> What this task involves
The pictures stay out. Please retype every line below exactly.

###

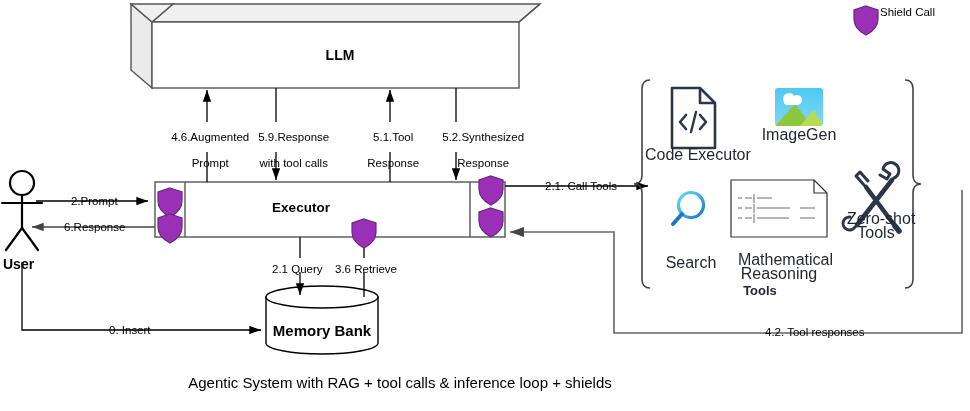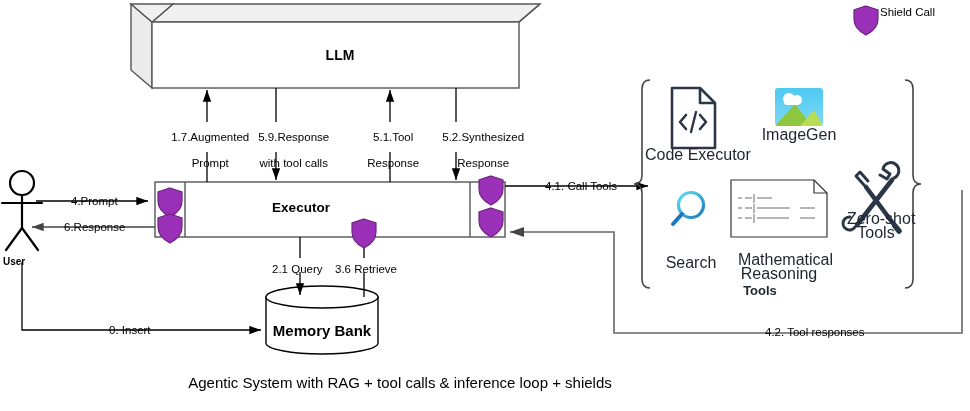--- a/index.html
+++ b/index.html
@@ -205,7 +205,7 @@
 <div id="tools-text">Tools</div>
 
 <div class="lbl c" style="left:138px;top:118px;width:138px;">
-  <span>1.7.Augmented</span><br>
+  <span>4.6.Augmented</span><br>
   <span>Prompt</span>
 </div>
 <div class="lbl c" style="left:228px;top:118px;width:125px;">

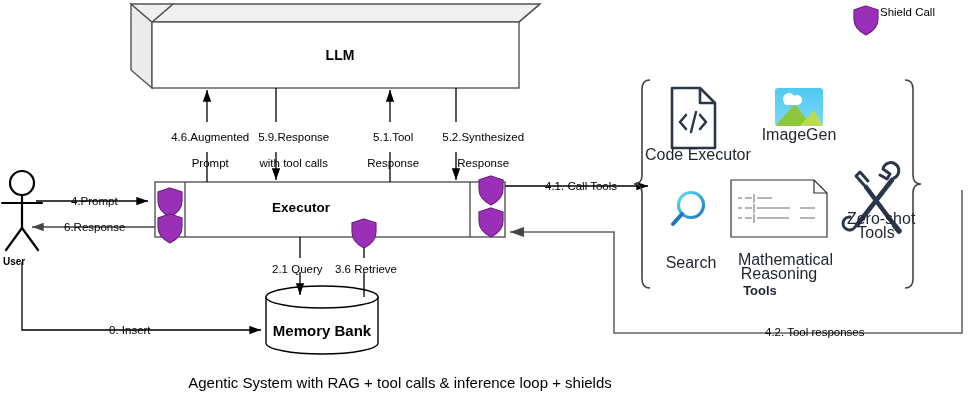--- a/index.html
+++ b/index.html
@@ -226,7 +226,7 @@
 <div class="lbl" style="left:272px;top:263px;">2.1 Query</div>
 <div class="lbl" style="left:335px;top:263px;">3.6 Retrieve</div>
 <div class="lbl" style="left:109px;top:324px;">0. Insert</div>
-<div class="lbl" style="left:545px;top:180px;">4.1. Call Tools</div>
+<div class="lbl" style="left:545px;top:180px;">2.1. Call Tools</div>
 <div class="lbl" style="left:765px;top:326px;">4.2. Tool responses</div>
 
 <div class="tool-lbl" style="left:645px;top:148px;width:100px;">Code Executor</div>

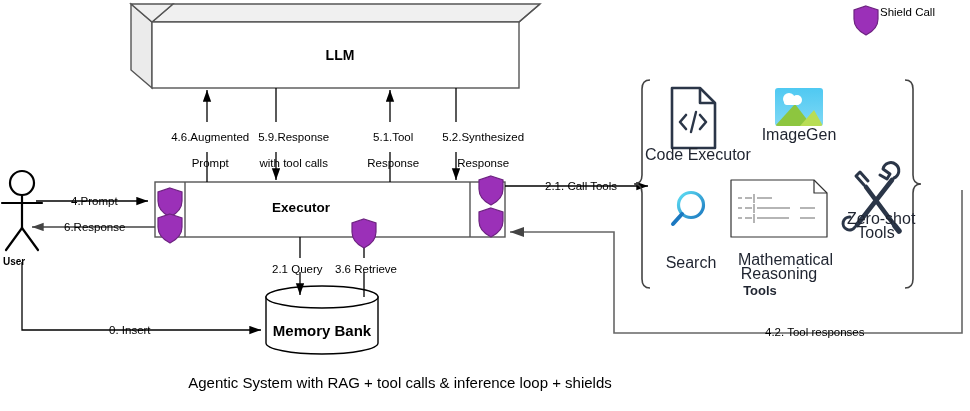--- a/index.html
+++ b/index.html
@@ -221,7 +221,7 @@
   <span>Response</span>
 </div>
 
-<div class="lbl" style="left:71px;top:195px;">4.Prompt</div>
+<div class="lbl" style="left:71px;top:195px;">2.Prompt</div>
 <div class="lbl" style="left:64px;top:221px;">6.Response</div>
 <div class="lbl" style="left:272px;top:263px;">2.1 Query</div>
 <div class="lbl" style="left:335px;top:263px;">3.6 Retrieve</div>

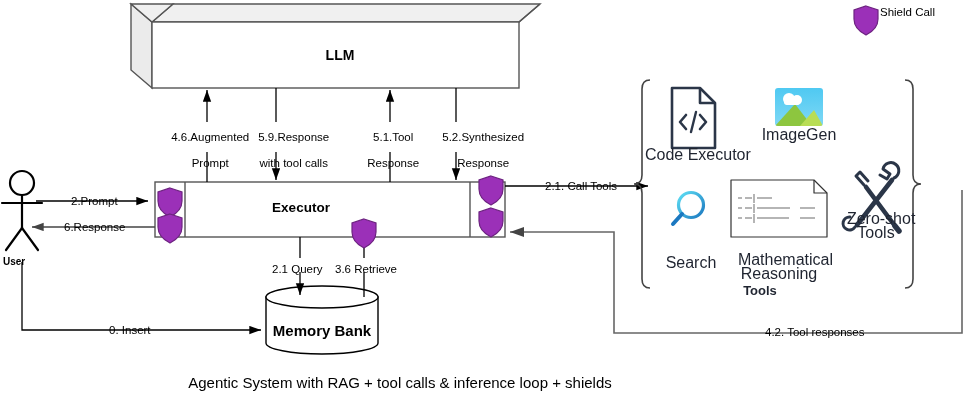--- a/index.html
+++ b/index.html
@@ -18,7 +18,7 @@
              font-size:13.5px;font-weight:bold;}
   #mem-text{position:absolute;left:262px;top:322px;width:120px;text-align:center;
             font-size:15px;font-weight:bold;}
-  #user-text{position:absolute;left:3px;top:256px;font-size:10px;font-weight:bold;}
+  #user-text{position:absolute;left:3px;top:256px;font-size:14px;font-weight:bold;}
   #tools-text{position:absolute;left:700px;top:283px;width:120px;text-align:center;
               font-size:13px;font-weight:bold;color:#1f2430;}
 </style>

###

> Expected answer
--- a/index.html
+++ b/index.html
@@ -205,7 +205,7 @@
 <div id="tools-text">Tools</div>
 
 <div class="lbl c" style="left:138px;top:118px;width:138px;">
-  <span>1.7.Augmented</span><br>
+  <span>4.6.Augmented</span><br>
   <span>Prompt</span>
 </div>
 <div class="lbl c" style="left:228px;top:118px;width:125px;">

--- a/index.html
+++ b/index.html
@@ -226,7 +226,7 @@
 <div class="lbl" style="left:272px;top:263px;">2.1 Query</div>
 <div class="lbl" style="left:335px;top:263px;">3.6 Retrieve</div>
 <div class="lbl" style="left:109px;top:324px;">0. Insert</div>
-<div class="lbl" style="left:545px;top:180px;">4.1. Call Tools</div>
+<div class="lbl" style="left:545px;top:180px;">2.1. Call Tools</div>
 <div class="lbl" style="left:765px;top:326px;">4.2. Tool responses</div>
 
 <div class="tool-lbl" style="left:645px;top:148px;width:100px;">Code Executor</div>

--- a/index.html
+++ b/index.html
@@ -221,7 +221,7 @@
   <span>Response</span>
 </div>
 
-<div class="lbl" style="left:71px;top:195px;">4.Prompt</div>
+<div class="lbl" style="left:71px;top:195px;">2.Prompt</div>
 <div class="lbl" style="left:64px;top:221px;">6.Response</div>
 <div class="lbl" style="left:272px;top:263px;">2.1 Query</div>
 <div class="lbl" style="left:335px;top:263px;">3.6 Retrieve</div>

--- a/index.html
+++ b/index.html
@@ -18,7 +18,7 @@
              font-size:13.5px;font-weight:bold;}
   #mem-text{position:absolute;left:262px;top:322px;width:120px;text-align:center;
             font-size:15px;font-weight:bold;}
-  #user-text{position:absolute;left:3px;top:256px;font-size:10px;font-weight:bold;}
+  #user-text{position:absolute;left:3px;top:256px;font-size:14px;font-weight:bold;}
   #tools-text{position:absolute;left:700px;top:283px;width:120px;text-align:center;
               font-size:13px;font-weight:bold;color:#1f2430;}
 </style>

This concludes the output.